■ RECORD EXCERPTS:
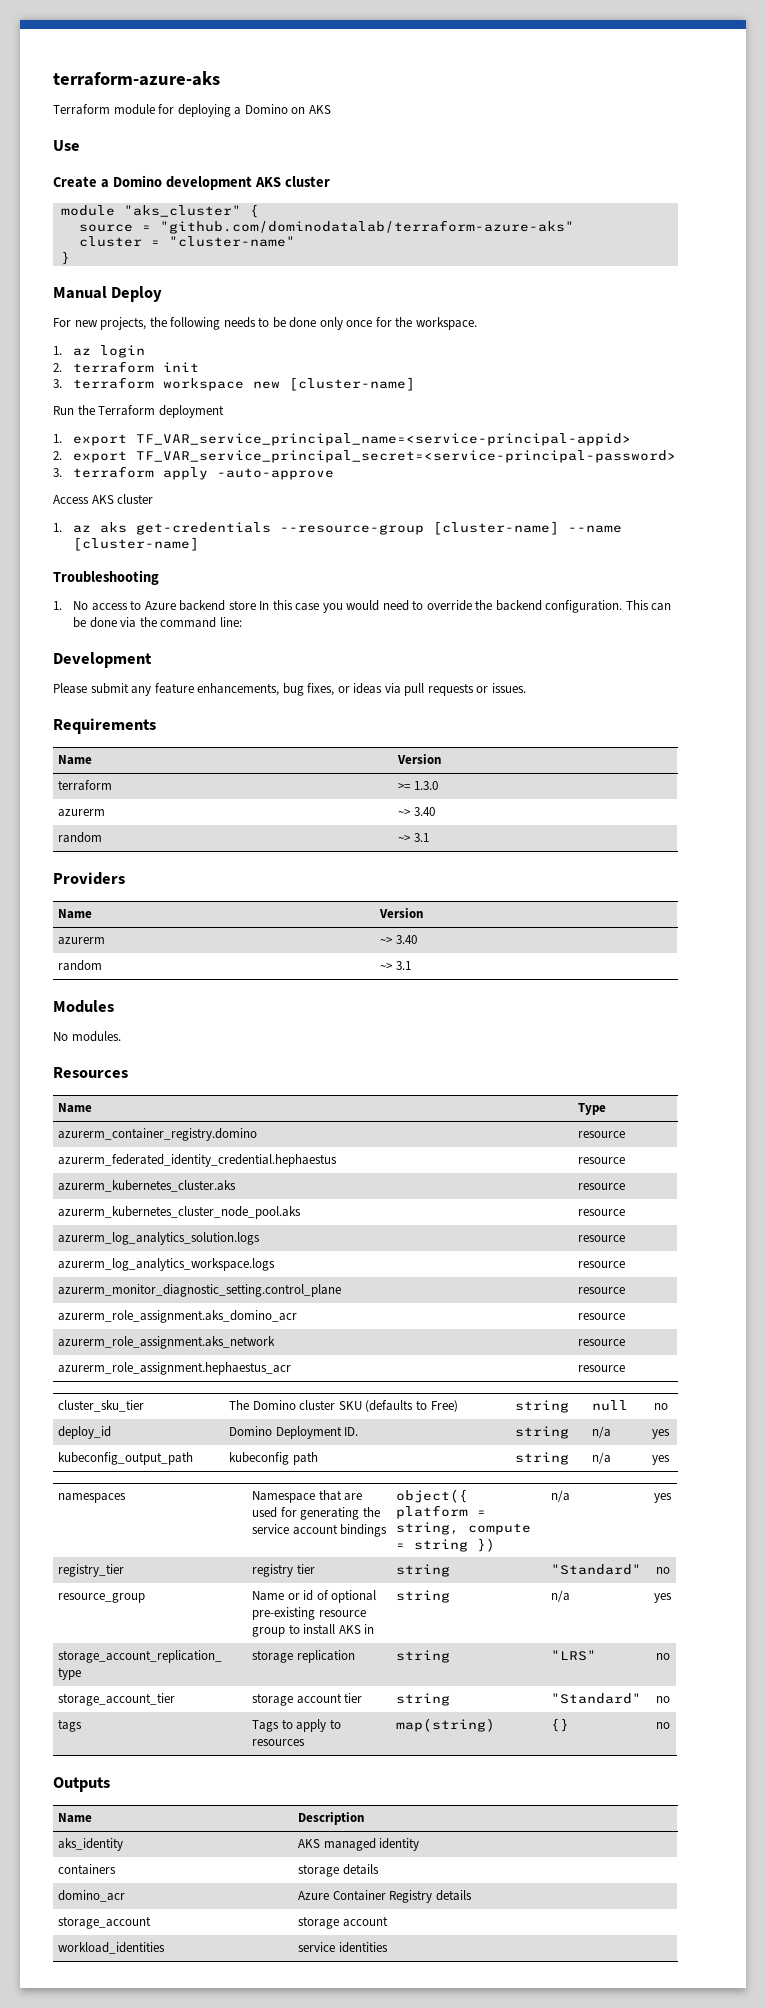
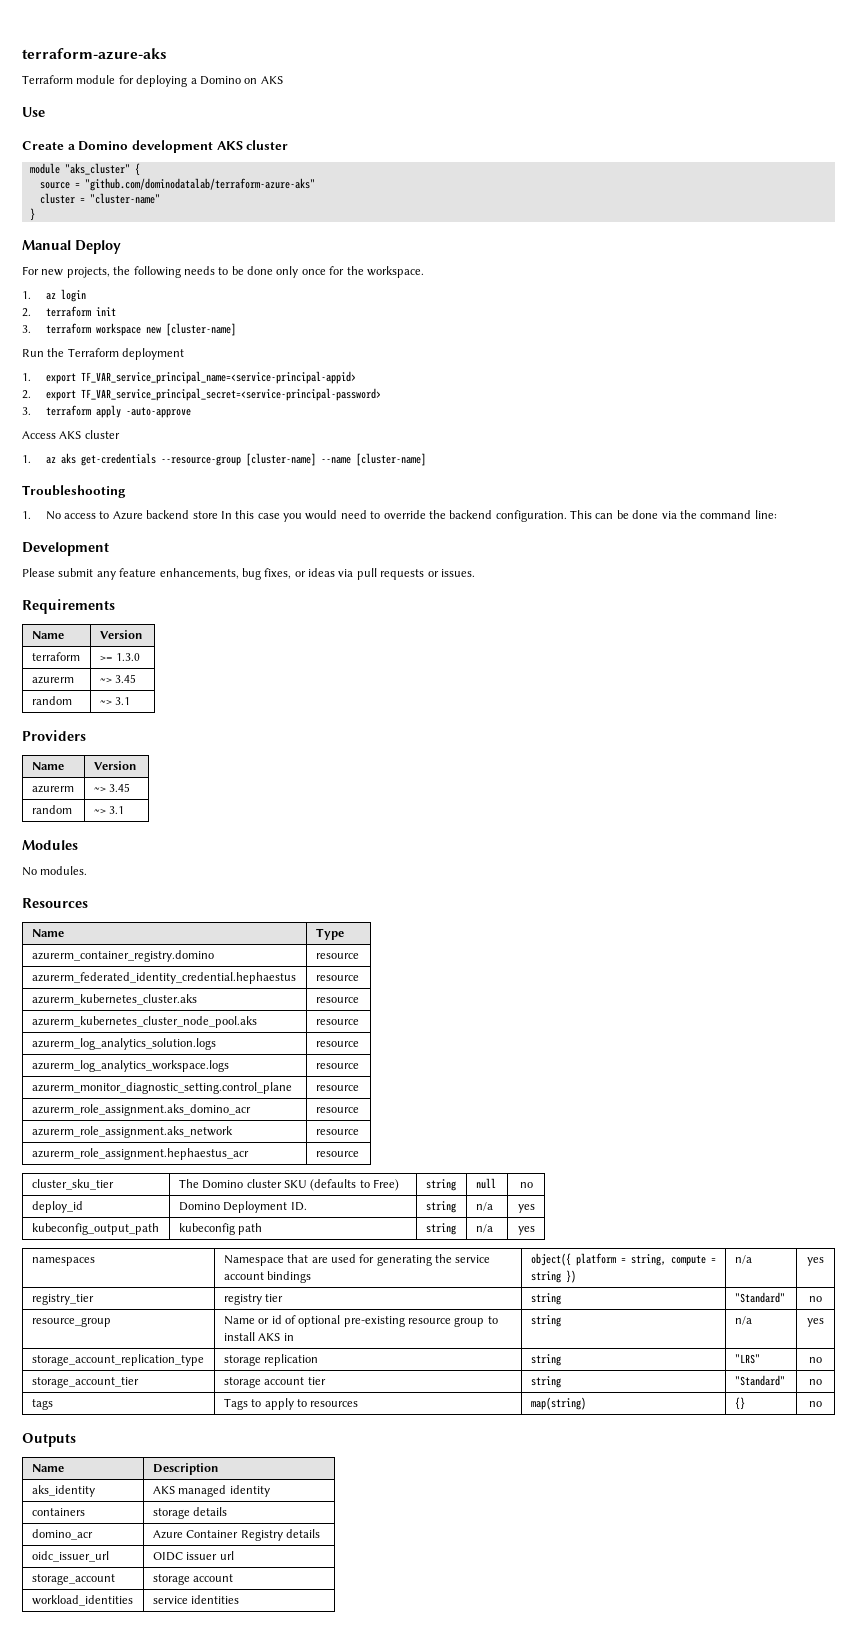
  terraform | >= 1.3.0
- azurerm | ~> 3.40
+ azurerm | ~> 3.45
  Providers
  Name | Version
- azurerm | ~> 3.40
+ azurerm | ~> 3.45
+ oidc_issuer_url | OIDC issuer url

■ TASK DETAILS:
Pictures in the records above are not copied; print everything else exactly.

■ WRITTEN REPLY:
  terraform | >= 1.3.0
- azurerm | ~> 3.40
+ azurerm | ~> 3.45
  Providers
  Name | Version
- azurerm | ~> 3.40
+ azurerm | ~> 3.45
+ oidc_issuer_url | OIDC issuer url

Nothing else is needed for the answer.